Quantum Crosstalk Cancellation via Marginal Distribution Estimation
Find Innovative SolutionsGenerate Solutions
Solution Overview
Problem
Quantum computing faces challenges in implementing high-fidelity simultaneous gates due to crosstalk effects, which violate spatial locality and independence assumptions, leading to nonlocal correlated noise and reduced coherence times, especially in multi-qubit systems like transmons or trapped ions.
Innovation Solution
The system employs a digital computer to estimate error processes, including crosstalk, by identifying interacting systems, evolving components, calculating marginal distributions, and constructing Pauli error distributions to optimize drive fields and reduce crosstalk effects, using a graphical model to simulate and mitigate both classical and quantum crosstalk.
Engineering Contradictions & Design Principles
Engineering Contradiction Analysis
1Speed
If qubits are placed spatially or spectrally nearby to enable fast two-qubit gates, then gate speed is improved, but addressability of constituent subsystems deteriorates due to crosstalk
Solution Approach 1:
The system segments the quantum control problem into individual qubit subsystems, each with its own drive field parameters. By treating each qubit's control independently through separate parameter optimization, the system maintains addressability even when qubits are spatially or spectrally close, thereby resolving the contradiction between fast gate operation and precise addressability.
Solution Approach 2:
The system optimizes drive field parameters (amplitude, frequency, phase, duration) for each qubit individually to compensate for crosstalk effects. By adjusting these parameters through calibration procedures, the system achieves high-fidelity two-qubit gates while maintaining the ability to selectively address individual qubits, thus resolving the speed-addressability tradeoff.
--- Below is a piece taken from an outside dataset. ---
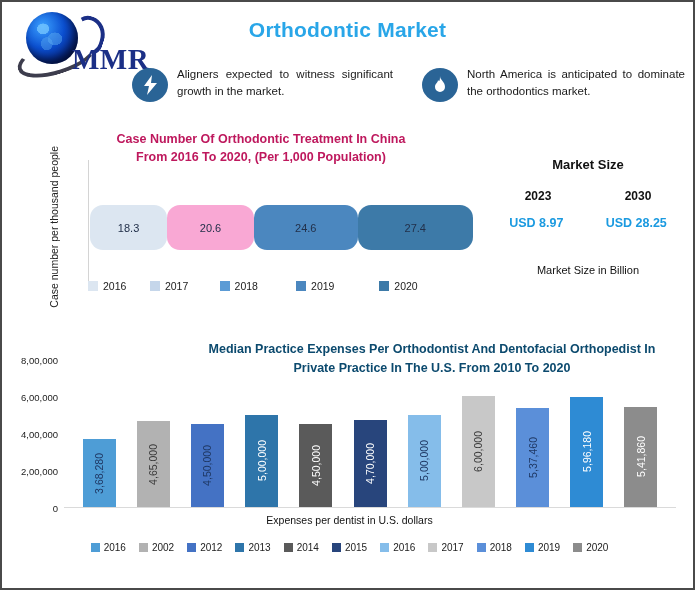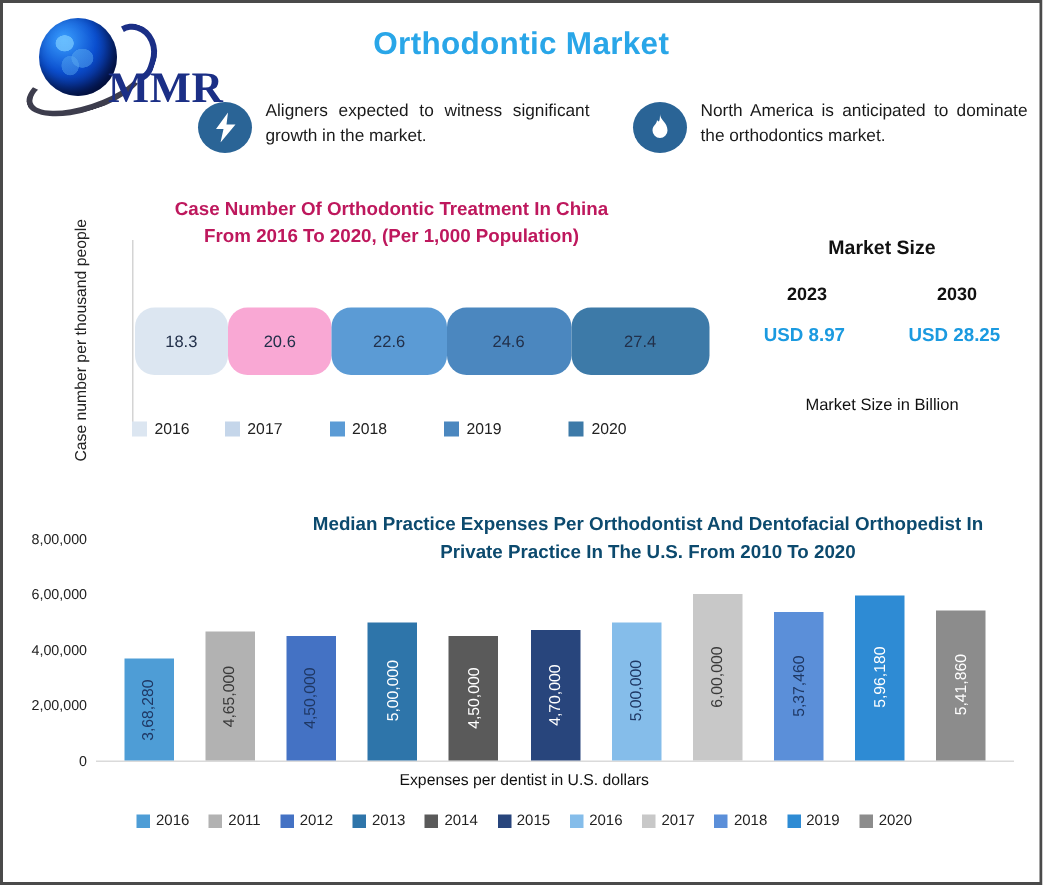"22.6" div.seg { html: <div> <span>22.6</span> </div> -> none }
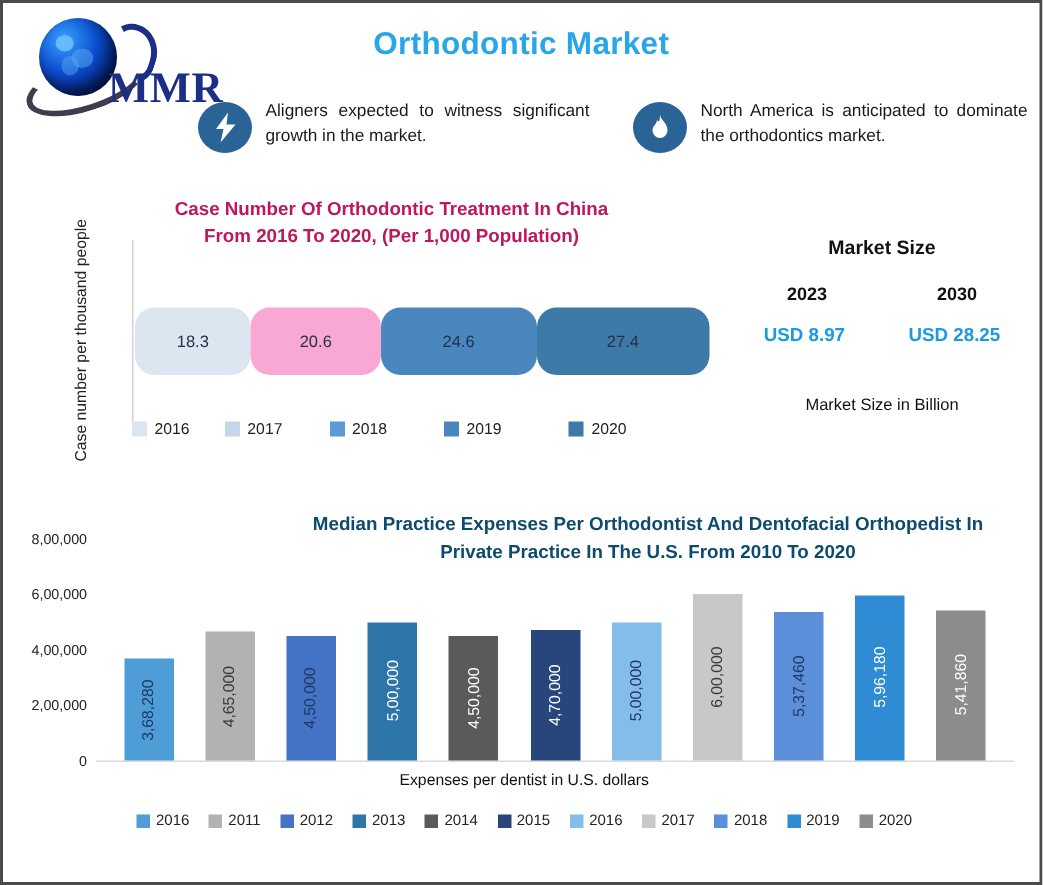"2011" span { text: 2011 -> 2002 }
2Object-affected harmful factors
If maximum gap between qubits is used to reduce crosstalk, then crosstalk is reduced, but device complexity increases due to additional engineering requirements
Solution Approach 1:
Instead of increasing physical separation between qubits, the system changes the control parameters of drive fields (amplitude, frequency, phase) to compensate for crosstalk. This parameter-based approach reduces crosstalk effects without requiring additional physical space or complex hardware modifications, thereby reducing device complexity while maintaining low crosstalk.
Solution Approach 2:
The system employs calibration procedures that measure actual crosstalk effects and use this feedback information to optimize drive field parameters. By continuously adjusting control parameters based on measured performance, the system achieves low crosstalk without requiring excessive physical separation or complex engineering solutions.
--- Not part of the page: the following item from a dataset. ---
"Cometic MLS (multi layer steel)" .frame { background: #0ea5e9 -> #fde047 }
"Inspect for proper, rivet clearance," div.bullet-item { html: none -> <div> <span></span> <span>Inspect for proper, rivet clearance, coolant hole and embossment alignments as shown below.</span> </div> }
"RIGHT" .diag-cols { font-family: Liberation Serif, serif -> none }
3Object-affected harmful factors
If asynchronous local operations are executed to minimize crosstalk, then crosstalk is reduced, but time overhead increases significantly
Solution Approach 1:
The system uses periodic calibration procedures to characterize and compensate for crosstalk effects. By establishing optimized drive field parameters through periodic calibration, the system enables parallel synchronous operations without significant time overhead, resolving the contradiction between crosstalk reduction and execution speed.
Solution Approach 2:
The system optimizes drive field parameters to enable synchronous parallel operations while maintaining low crosstalk. By carefully tuning amplitude, frequency, and phase parameters, the system achieves high-fidelity parallel gates without requiring asynchronous execution, thereby eliminating the time overhead associated with sequential operations.
4Measurement precision
If additional control wires are added to tune couplings, then addressability is improved, but coherence times are adversely impacted
Solution Approach 1:
The system uses existing control wires to perform multiple functions: driving individual qubits and simultaneously tuning coupling strengths. By optimizing the parameters of these existing control fields, the system achieves both precise addressability and controlled coupling without adding additional control wires, thereby preserving coherence times.
Solution Approach 2:
The system achieves enhanced addressability by optimizing the parameters (amplitude, frequency, phase) of existing control fields rather than adding more control wires. This parameter-based control method maintains the simplicity of the hardware architecture while achieving precise qubit selection, thus avoiding the coherence time degradation that would result from additional control infrastructure.
Data Source
AI summary
Systems and methods for estimating crosstalk in a quantum system are provided. The quantum system comprises a plurality of qudits. A plurality of interacting systems within the plurality of qudits during a quantum operation are identified. Each such interacting system comprises a subset of the plurality of qudits. A set of components is identified from the plurality of interacting systems. Each given component in the set of components is evolved along with the respective components in the set of components that interact with the given component in the quantum operation, thereby forming a plurality of maps for the set of components. For each respective component in the set of components, a corresponding marginal distribution is calculated using the corresponding map for the respective component, thereby computing a plurality of marginal distributions. An estimate of the Pauli error distribution is constructed for the quantum operation from the plurality of marginal distributions.